Worked example. If $AD=3, DB=1$, the ratio of the small triangle to the large triangle is $\frac{3}{3+1} = \frac{3}{4}$.

When an altitude is drawn from the right angle to the hypotenuse of a right triangle, it creates three similar triangles: the original large one and two smaller ones nested inside.

The Logic. All three triangles share angles. The altitude $h$ is the geometric mean of the two segments of the hypotenuse: $\frac{x}{h} = \frac{h}{y} \Rightarrow h^2 = xy$.

SAT use. Look for a right triangle with an altitude. You can solve for any missing side using the ratios of the similar triangles.

Worked example. If the altitude splits the hypotenuse into segments of $4$ and $9$, the altitude $h = \sqrt{4 \times 9} = 6$.

If two triangles are similar with a scale factor $k = \frac{a}{b}$:

• The ratio of their perimeters is $k$.
• The ratio of their areas is $k^2$.

Why it works. Perimeter is a 1D measure (units), so it scales linearly. Area is a 2D measure (units$^2$), so it scales by the square of the linear factor.

SAT use. The SAT will give you the ratio of sides and ask for the ratio of areas, or vice versa. Don't forget to square or take the square root.
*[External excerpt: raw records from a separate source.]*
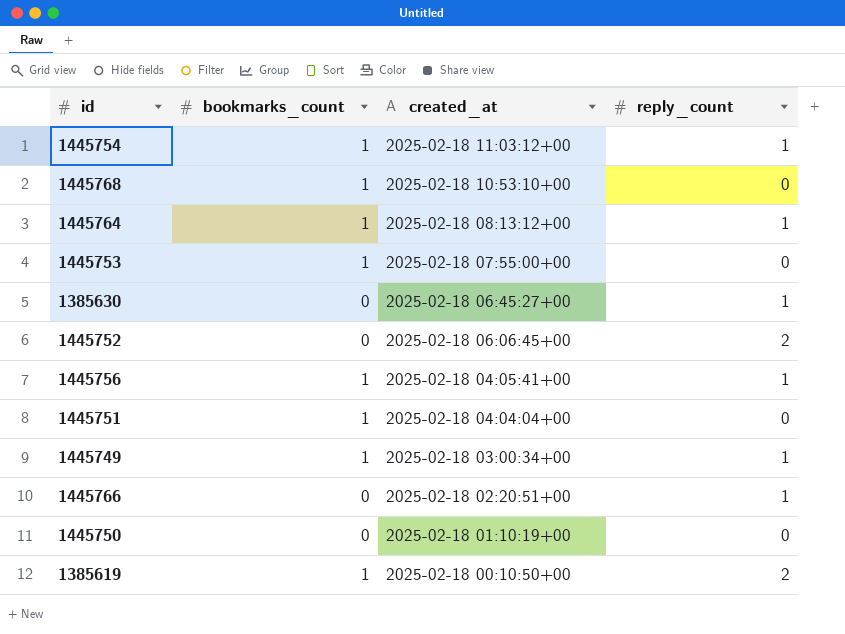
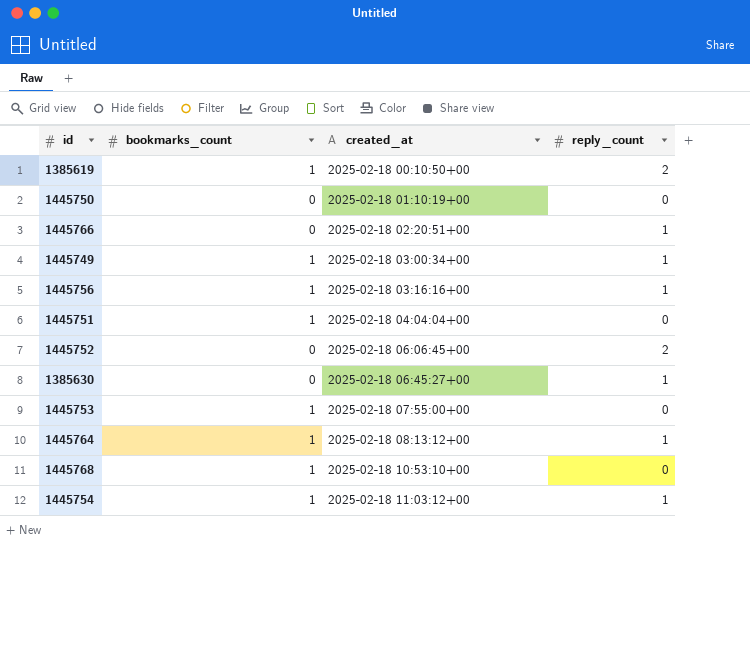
row order: created_at descending -> created_at ascending
1445756 | created_at: 2025-02-18 04:05:41+00 -> 2025-02-18 03:16:16+00

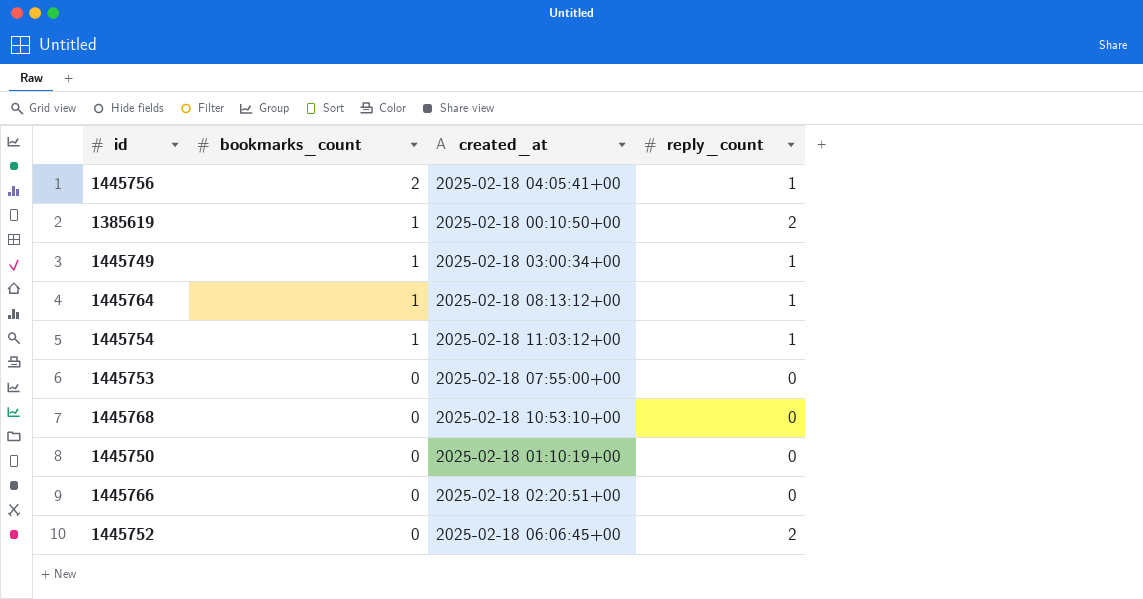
row order: created_at ascending -> bookmarks_count descending
row 1445751: 1 | 2025-02-18 04:04:04+00 | 0 -> none
row 1385630: 0 | 2025-02-18 06:45:27+00 | 1 -> none
1445756 | bookmarks_count: 1 -> 2
1445756 | created_at: 2025-02-18 03:16:16+00 -> 2025-02-18 04:05:41+00
1445753 | bookmarks_count: 1 -> 0
1445768 | bookmarks_count: 1 -> 0
1445766 | reply_count: 1 -> 0

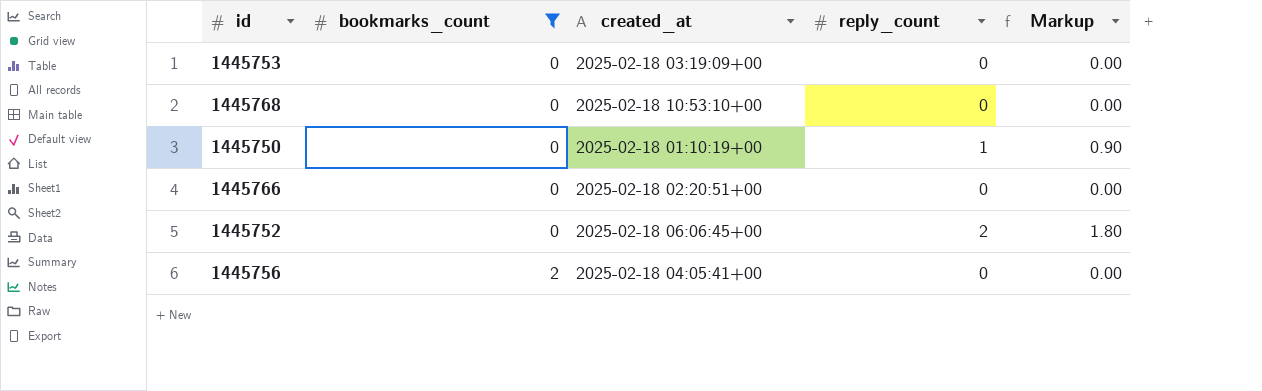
filter: none -> bookmarks_count != 1
row order: bookmarks_count descending -> bookmarks_count ascending
column Markup | formula: none -> [reply_count] * 0.9
1445753 | created_at: 2025-02-18 07:55:00+00 -> 2025-02-18 03:19:09+00
1445750 | reply_count: 0 -> 1
1445756 | reply_count: 1 -> 0

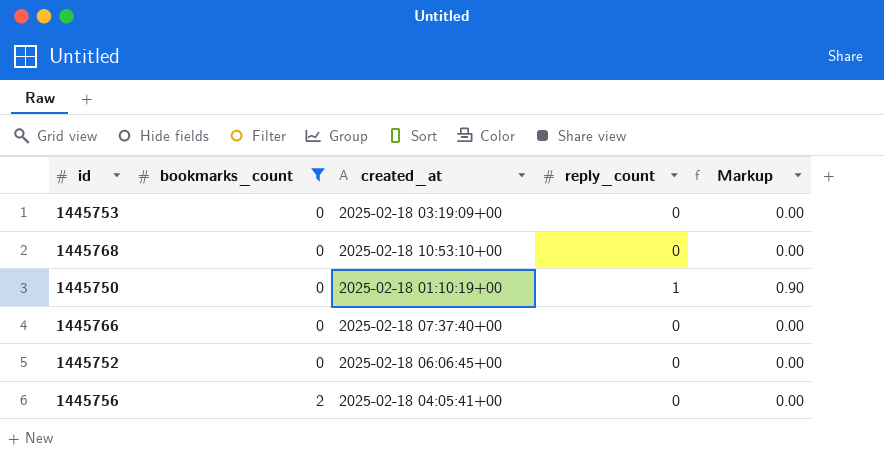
1445766 | created_at: 2025-02-18 02:20:51+00 -> 2025-02-18 07:37:40+00
1445752 | reply_count: 2 -> 0
1445752 | Markup: 1.80 -> 0.00

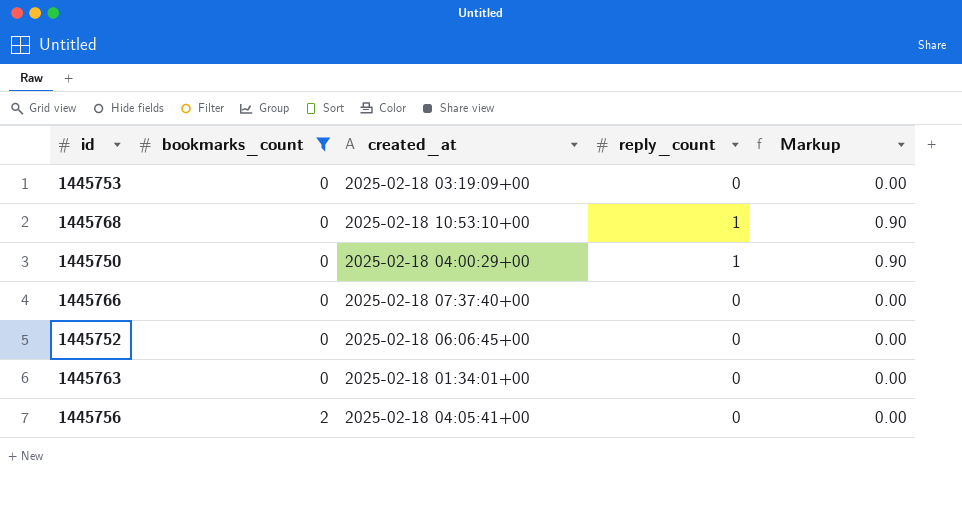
1445768 | reply_count: 0 -> 1
1445768 | Markup: 0.00 -> 0.90
1445750 | created_at: 2025-02-18 01:10:19+00 -> 2025-02-18 04:00:29+00
row 1445763: none -> 0 | 2025-02-18 01:34:01+00 | 0 | 0.00

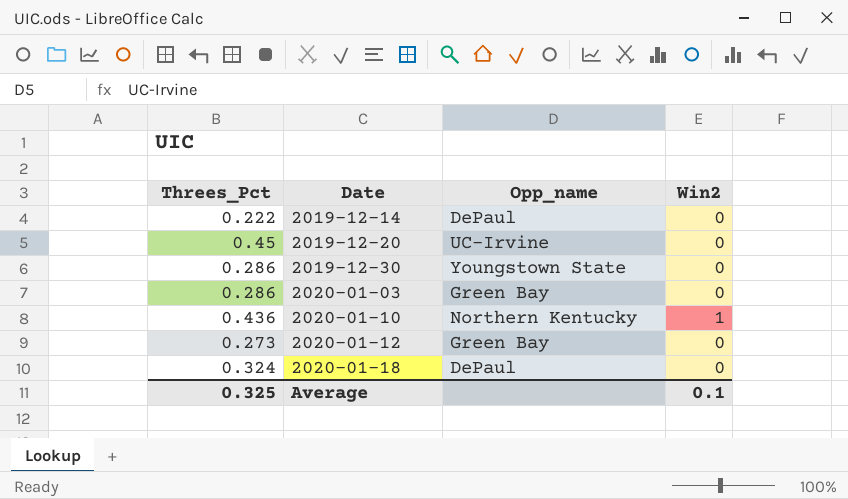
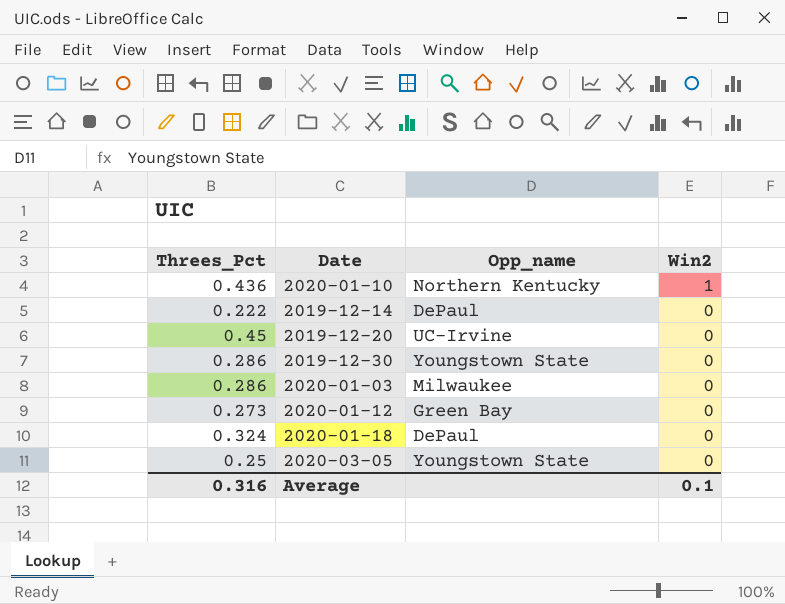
row order: Date ascending -> Win2 descending
2020-01-03 | Opp_name: Green Bay -> Milwaukee
row 2020-03-05: none -> 0.25 | Youngstown State | 0
Average | Threes_Pct: 0.325 -> 0.316

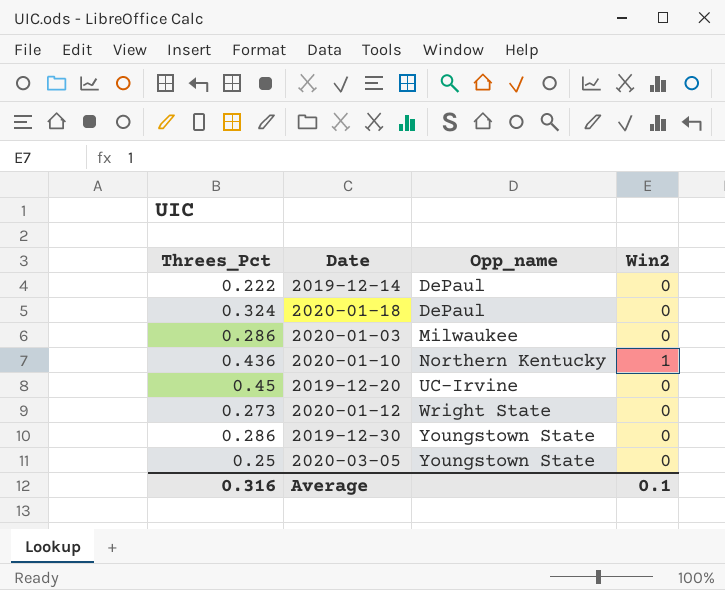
row order: Win2 descending -> Opp_name ascending
2020-01-12 | Opp_name: Green Bay -> Wright State

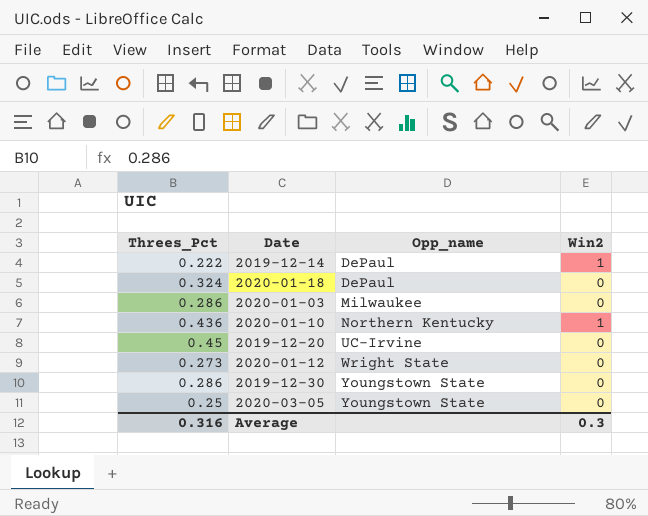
2019-12-14 | Win2: 0 -> 1
Average | Win2: 0.1 -> 0.3

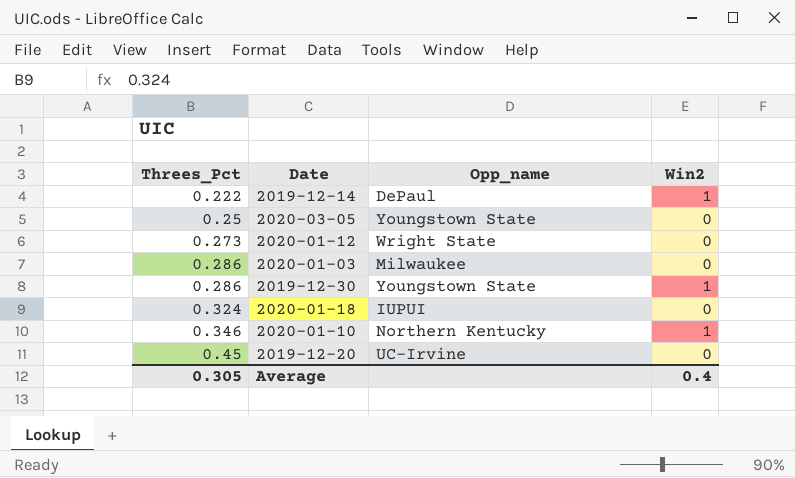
row order: Opp_name ascending -> Threes_Pct ascending
2019-12-30 | Win2: 0 -> 1
2020-01-18 | Opp_name: DePaul -> IUPUI
2020-01-10 | Threes_Pct: 0.436 -> 0.346
Average | Threes_Pct: 0.316 -> 0.305
Average | Win2: 0.3 -> 0.4

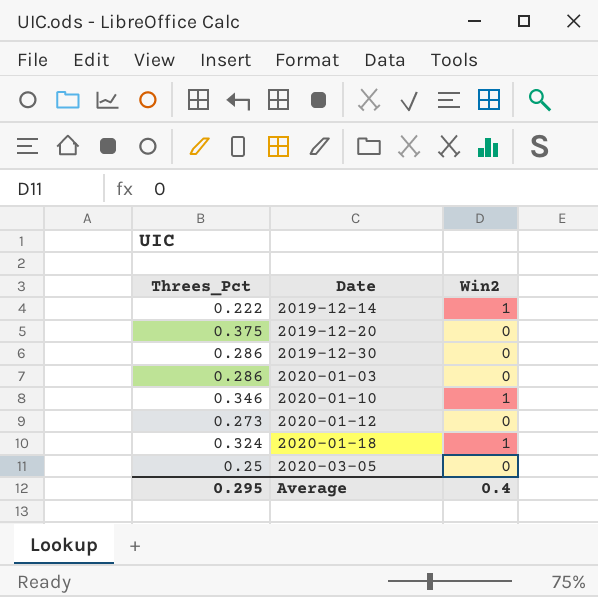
row order: Threes_Pct ascending -> Date ascending
column Opp_name | position: 3 -> none
2019-12-20 | Threes_Pct: 0.45 -> 0.375
2019-12-30 | Win2: 1 -> 0
2020-01-18 | Win2: 0 -> 1
Average | Threes_Pct: 0.305 -> 0.295

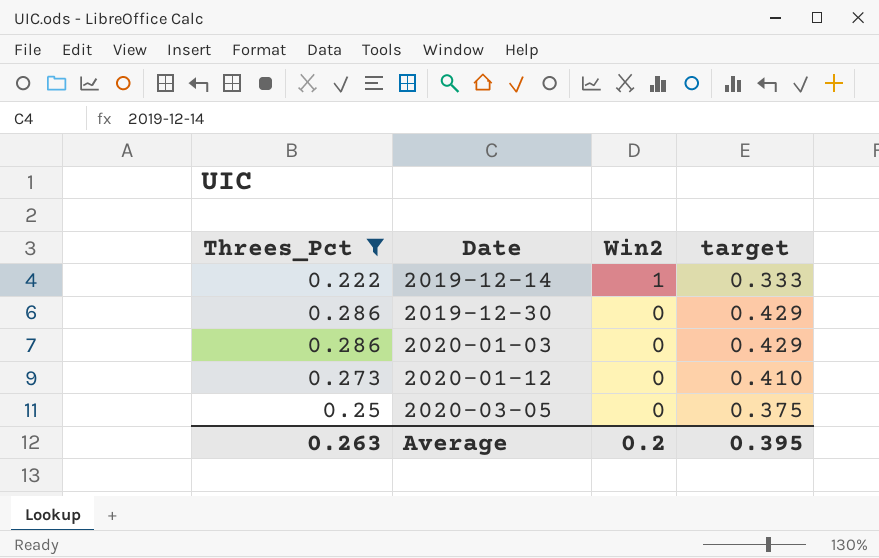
filter: none -> Threes_Pct <= 0.286
column target | formula: none -> [Threes_Pct] * 1.5
Average | Threes_Pct: 0.295 -> 0.263
Average | Win2: 0.4 -> 0.2

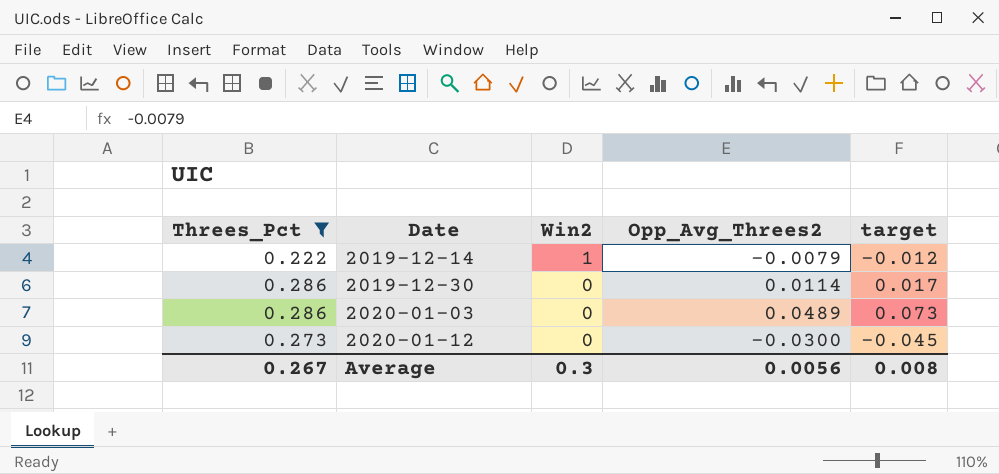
column Opp_Avg_Threes2 | position: none -> 4
column target | formula: [Threes_Pct] * 1.5 -> [Opp_Avg_Threes2] * 1.5
row 2020-03-05: 0.25 | 0 | 0.375 -> none
Average | Threes_Pct: 0.263 -> 0.267
Average | Win2: 0.2 -> 0.3
Average | target: 0.395 -> 0.008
Worked example. If the ratio of sides is $2:3$, the ratio of perimeters is $2:3$, but the ratio of areas is $2^2:3^2 = 4:9$.

Problems involving shadows are classic similarity applications. At any given time, the sun's rays are parallel, meaning the triangle formed by an object and its shadow is similar to the triangle formed by a nearby object and its shadow.

The Setup. $\frac{Height_{object}}{Shadow_{object}} = \frac{Height_{pole}}{Shadow_{pole}}$.

SAT use. These are often word problems. Draw the triangles immediately. The 'angle of elevation' of the sun is the same for both objects.

Worked example. A $6$-foot person casts a $4$-foot shadow. A nearby tree casts a $20$-foot shadow. $\frac{6}{4} = \frac{x}{20} \Rightarrow 4x = 120 \Rightarrow x = 30$ feet.